Dans « Une sacrée brèche dans la tectonique du joug », en présentation de la prose de Simone Debout, Emmanuel Loi note que « l’utopie […] se paie au prix fort ». Dans le cas de Sade – qui n’avait rien d’un utopiste, en réalité, et encore moins d’un égalitaire –, la peine se solda en nombreuses années d’incarcération – une trentaine, rien que ça – pour outrages aux mœurs le plus souvent. Fourier, lui, visionnaire et penseur social d’endurance prônant jusqu’au délire le bonheur pour tous, se vit dédaigné, méprisé, puis oublié. L’un et l’autre payèrent bien à tempérament – le prix du vice ténébreux, d’une part, et de l’utopie visionnaire, de l’autre.


Donation Alphonse François de Sade, marquis 1740-1814, « n’envisage pas du tout la question de l’émancipation […], nous dit Emmanuel Loi. Il condamne la vertu en tant qu’hypocrisie, il n’accorde pas de crédit aux bons sentiments. » Charles Fourier (1772-1837), qui a lu le Divin Marquis, se situe sur une autre rive, celle d’un imaginaire fondé sur mille combinaisons abracadabrantesques, où les émotions, les énergies et les affects – dont l’amour – prennent une place centrale, le but étant d’ « être moins malheureux chaque jour, à tout âge » dans un monde émancipé de la domination.

Au plan de la subversion et du fait de leur « fidélité indéfectible aux affects » (S. Debout), Sade et Fourier ont souvent été revendiqués, par les surréalistes notamment, comme appartenant au même cercle de l’écart absolu. La grande force de Payer le mal à tempérament, c’est précisément de pointer leurs différences d’approche, tout en constatant que l’une et l’autre étaient « irrecevables » par l’ordre dominant de leur temps, et au-delà. « Contre Sade, écrit-elle, il suffit de laisser jouer l’autoconservation morale et tous les mensonges qu’elle véhicule. Quant aux menaces douces de l’utopie, on les voue à la dérision acerbe ou indulgente selon les hommes et les temps » (p. 27).
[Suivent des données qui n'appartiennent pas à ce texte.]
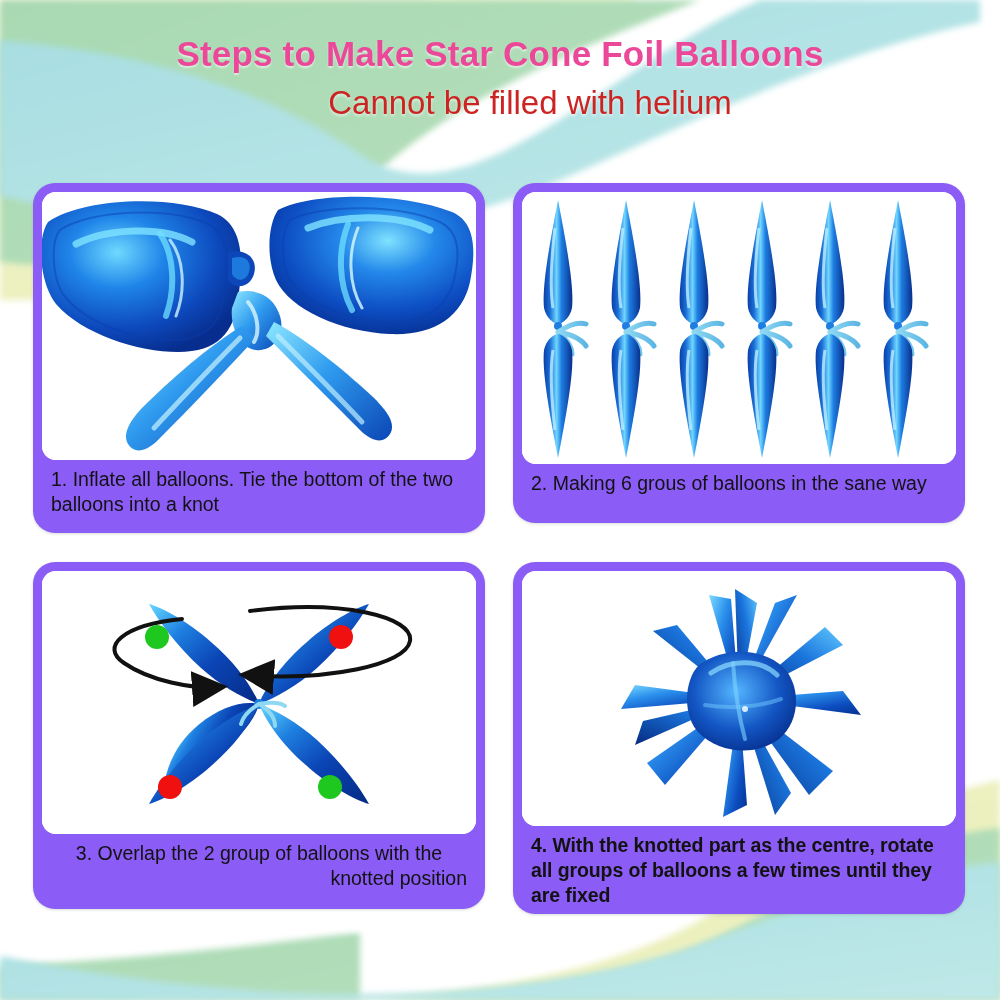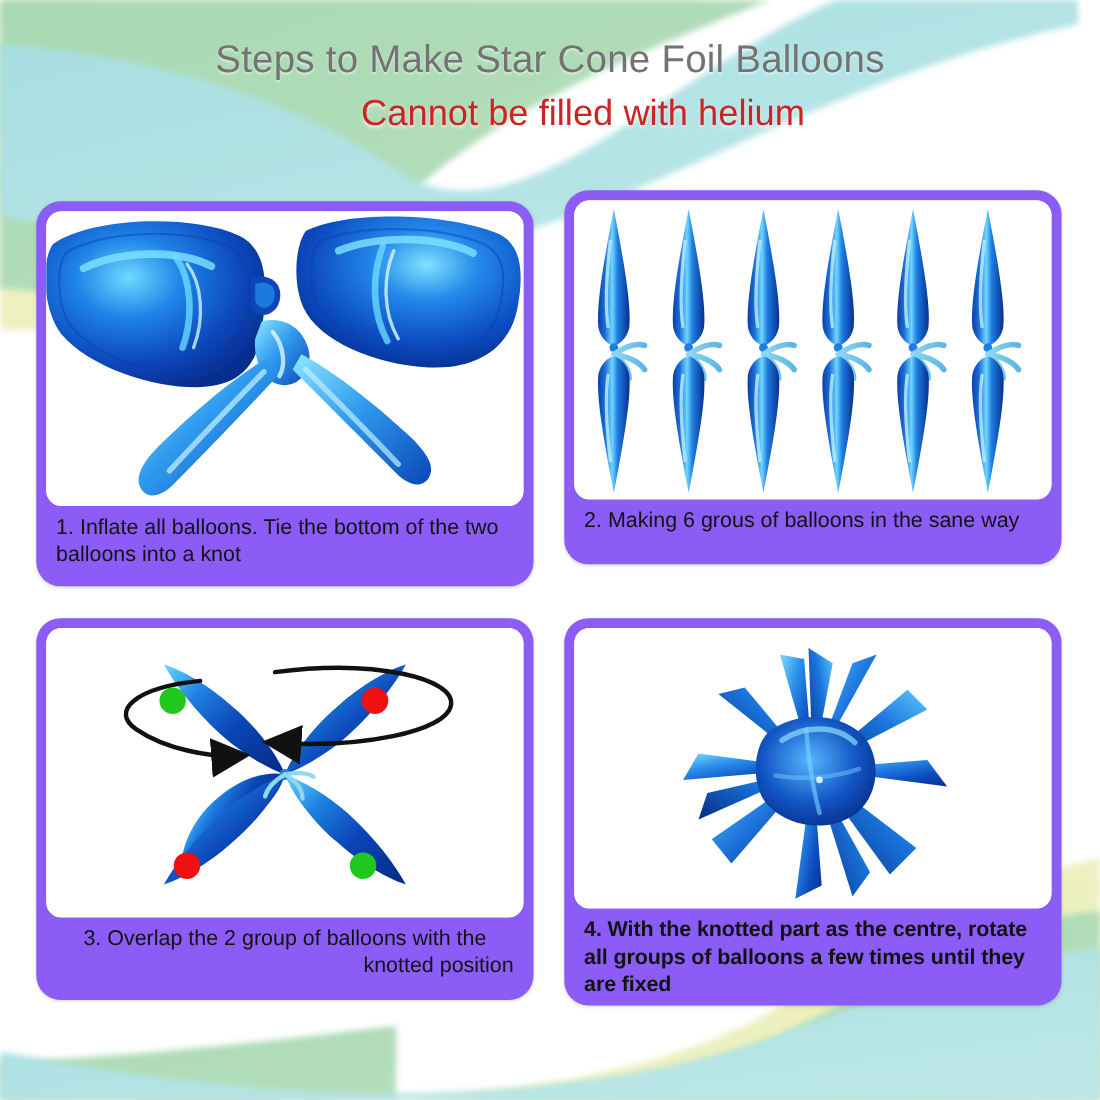"Steps to Make Star Cone" .title { color: #737373 -> #ec4899; font-weight: 400 -> 700 }
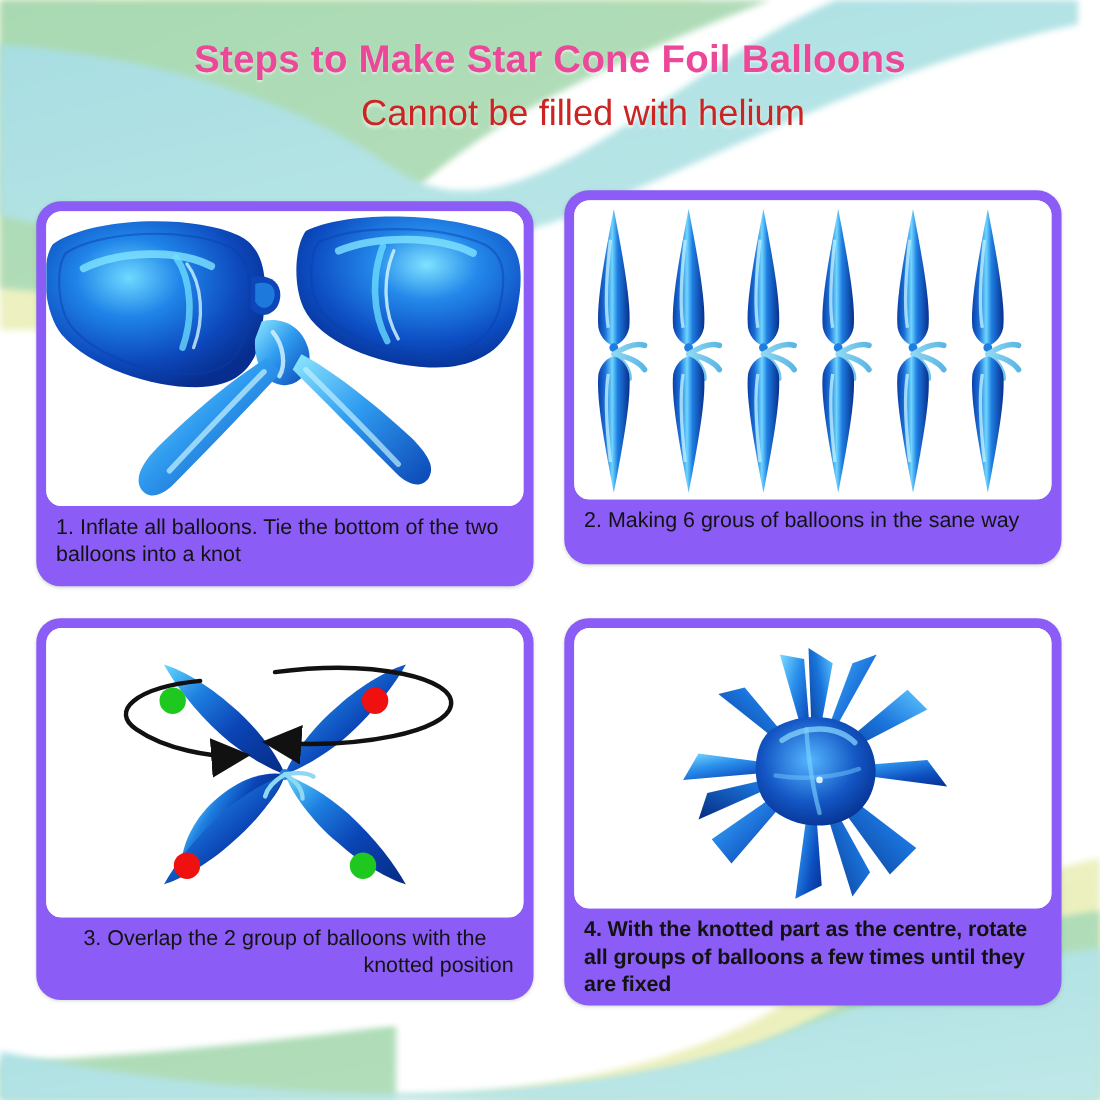"2. Making 6 grous of" #card-2 { top: 173px -> 183px }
D’une qualité d’énonciation et d’analyse incomparable, l’analyse que S. Debout fait de Sade est, sur bien des aspects, notons-le, antinomique de celle, par trop passionnelle peut-être, qu’Annie Le Brun, récemment disparue, en tira dans les nombreux ouvrages qu’elle lui a consacrés [3]. Quand on croit savoir que l’une et l’autre se fréquentaient et s’appréciaient, on peut s’étonner qu’aucun livre d’entretiens n’existe où elles aient confronté leurs points de vue, notamment sur Sade. L’entreprise était peut-être irréalisable.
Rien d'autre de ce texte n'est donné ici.